The ladle had not cost all that much and it would have been easier and less time-consuming to just discard the spoon and buy a new one, but my research was fueled by the notion that even if at the end of it all the spoon would have to be thrown out, it would have led to a deeper understanding of all the issues at hand and a proliferation of Torah and light in the world, which is, of course, always paramount. And this led to the following thought. The Gemara in Nedarim states: “If it weren’t for the fact that the Jewish people had sinned, we would have only been given the Five Books of Moses and the Book of Joshua alone; however, in the aftermath of the sin we received 24 books of the prophets and all the Oral Torah and Midrashim, which would have been subsumed within the six books we would have received had we not sinned as a nation.
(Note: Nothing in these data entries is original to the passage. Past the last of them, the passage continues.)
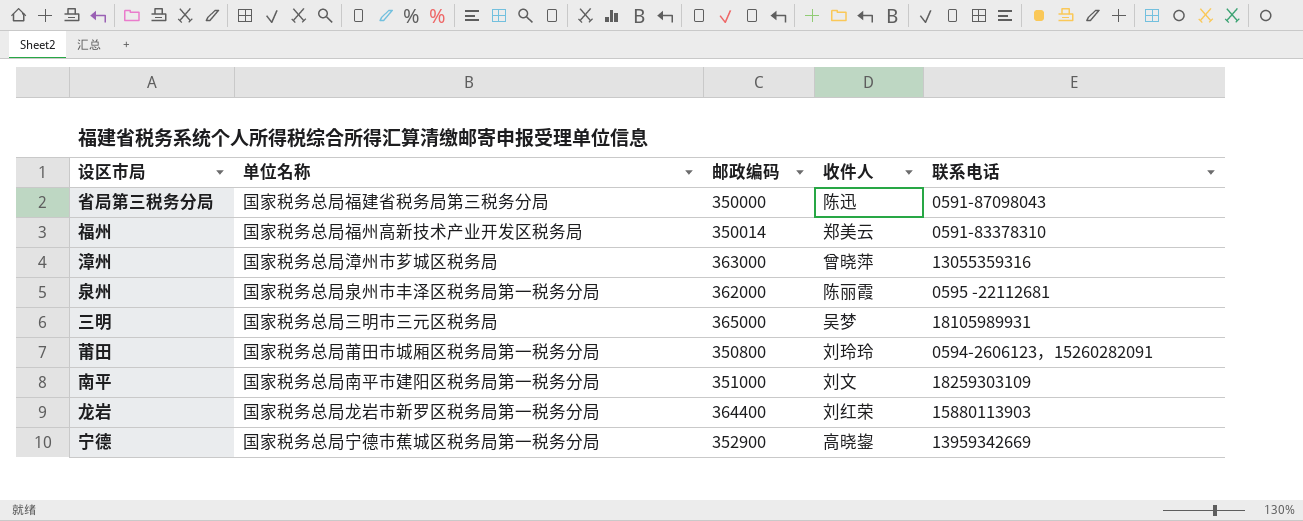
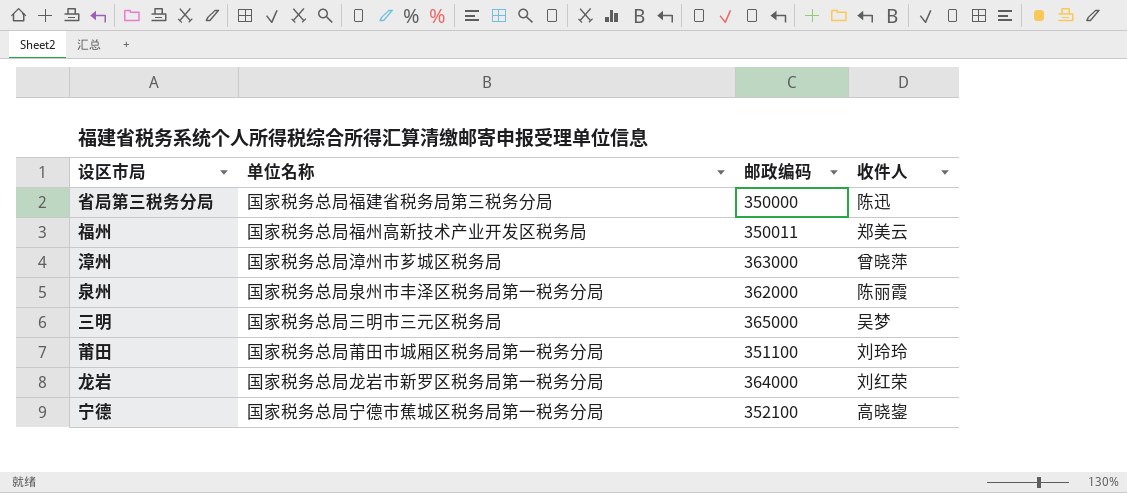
column 联系电话 | position: 5 -> none
row 南平: 国家税务总局南平市建阳区税务局第一税务分局 | 351000 | 刘文 | 18259303109 -> none
福州 | 邮政编码: 350014 -> 350011
莆田 | 邮政编码: 350800 -> 351100
龙岩 | 邮政编码: 364400 -> 364000
宁德 | 邮政编码: 352900 -> 352100

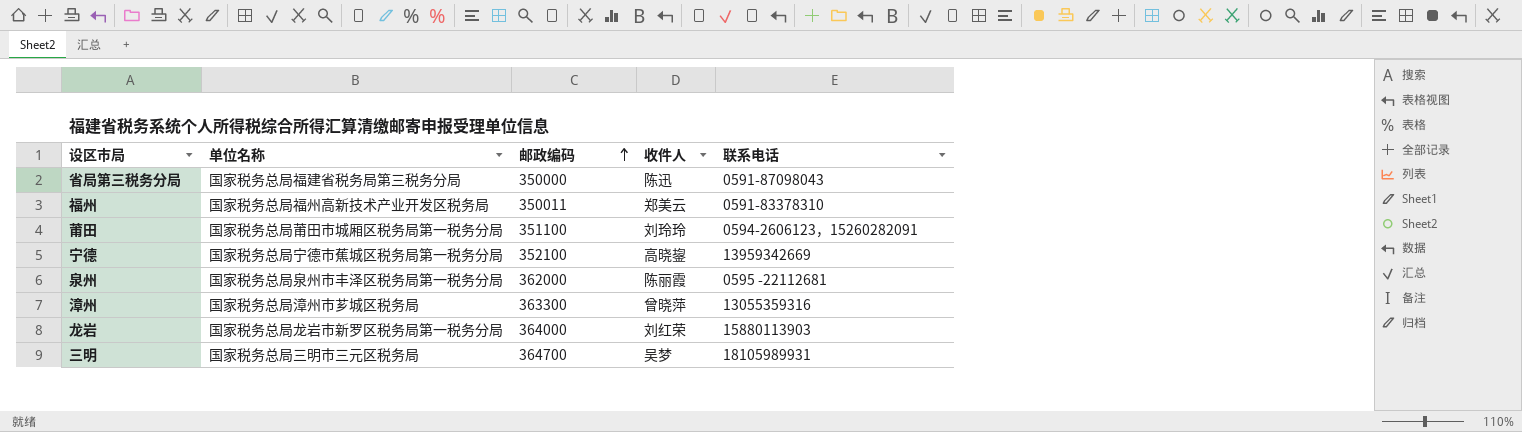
row order: none -> 邮政编码 ascending
column 联系电话 | position: none -> 5
漳州 | 邮政编码: 363000 -> 363300
三明 | 邮政编码: 365000 -> 364700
In another place, Chazal state that the only reason that the Jewish people descended into exile was in order to create a proliferation of converts. So, we see a similar theme wherein there is often a need to enter into an uncomfortable environment that we certainly didn’t ask for or initially intend, but which was clearly G-d’s Providence for the purpose of producing something more impressive than before.
The story of the ladle and its emergent lesson is particularly pertinent to this time period. This dairy ladle inadvertently entered a hot, fleishig soup. The initial reaction could have been to just discard the spoon without doing my due diligence in getting to the truth of the matter regardless of what the outcome would be. At the end, I did not keep the spoon. I am convinced based on my research that I could have kashered it through ha’agalah, as all arrows are pointing to the fact that Rav Moshe’s stringency of not allowing the kashering of plastic was limited to Pesach and not the rest of the year.
On a larger scale, our being sent into exile is akin to our being the ladle within the pot of soup. This isn’t, G-d forbid, to suggest that there is any inadvertence in our ending up here but that our attitude within exile should be that we were sent here for a purpose—that while we are in a temporary period of darkness, the darkness itself is part of the process of the emergence of a much more profound light that will illuminate the world as never before with the coming of Mashiach, imminently.